To get a better picture of what the future holds with a new special envoy, it is important to compare and contrast:

  1. The current US policy towards Ethiopia and HOA in general and what its policy had been in the past few decades and the reasoning behind them. And how much both Amb. Feltman and Amb. Satterfield will influence that policy.
  2. Ethiopia’s body politic under TPLF (pre-2018) and post-TPLF (2018-present) (Current gov).

TPLF As a US Foreign Policy Errand Boy

In the post cold war era, the US’s policy towards Africa was one of “victorious” abandonment and at times propping up some authoritarians in a few geo-strategic locations.

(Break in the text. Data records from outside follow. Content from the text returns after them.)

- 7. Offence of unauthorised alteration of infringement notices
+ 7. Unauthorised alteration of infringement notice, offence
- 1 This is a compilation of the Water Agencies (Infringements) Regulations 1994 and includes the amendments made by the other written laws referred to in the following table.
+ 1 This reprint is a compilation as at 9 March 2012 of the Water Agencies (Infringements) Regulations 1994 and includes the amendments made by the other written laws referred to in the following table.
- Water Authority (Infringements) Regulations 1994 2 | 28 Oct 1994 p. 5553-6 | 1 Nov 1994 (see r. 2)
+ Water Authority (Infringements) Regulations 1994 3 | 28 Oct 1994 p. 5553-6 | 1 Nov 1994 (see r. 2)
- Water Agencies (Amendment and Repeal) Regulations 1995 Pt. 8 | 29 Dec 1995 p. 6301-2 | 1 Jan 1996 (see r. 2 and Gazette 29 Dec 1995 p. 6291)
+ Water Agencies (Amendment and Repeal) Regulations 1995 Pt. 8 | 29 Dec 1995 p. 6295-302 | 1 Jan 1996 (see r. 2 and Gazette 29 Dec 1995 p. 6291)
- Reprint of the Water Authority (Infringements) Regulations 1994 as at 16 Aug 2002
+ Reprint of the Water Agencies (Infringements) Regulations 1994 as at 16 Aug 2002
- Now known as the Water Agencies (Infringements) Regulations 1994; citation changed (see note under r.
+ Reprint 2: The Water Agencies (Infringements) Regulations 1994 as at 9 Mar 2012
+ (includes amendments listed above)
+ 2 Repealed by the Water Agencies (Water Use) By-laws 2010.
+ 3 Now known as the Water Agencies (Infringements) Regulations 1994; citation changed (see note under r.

TPLF was a beneficiary of America’s anti-soviet crusade, aiding armed groups that were fighting Soviet supported regimes. It was also a beneficiary of the US’s new post cold-war incoherent policy since its rise to power in 1991. Later on, in the post 9/11 era, the US foreign policy was singularly focused on counter-terrorism efforts. Any regime that subscribed to this crusade was considered a US ally. No entity exploited this opportunity better than the TPLF. Given Ethiopia’s geo-strategic location, TPLF became the primary ally of the US in the HOA in the fight against terrorism. It’s brutal hegemonic rule and the large security apparatus that came with it meant it could not only silence its opposition and the populace but it was also shortsightedly interpreted by the US as a measure of “stability” and a tool in the US’s arsenal in the fight against terrorism in the HOA.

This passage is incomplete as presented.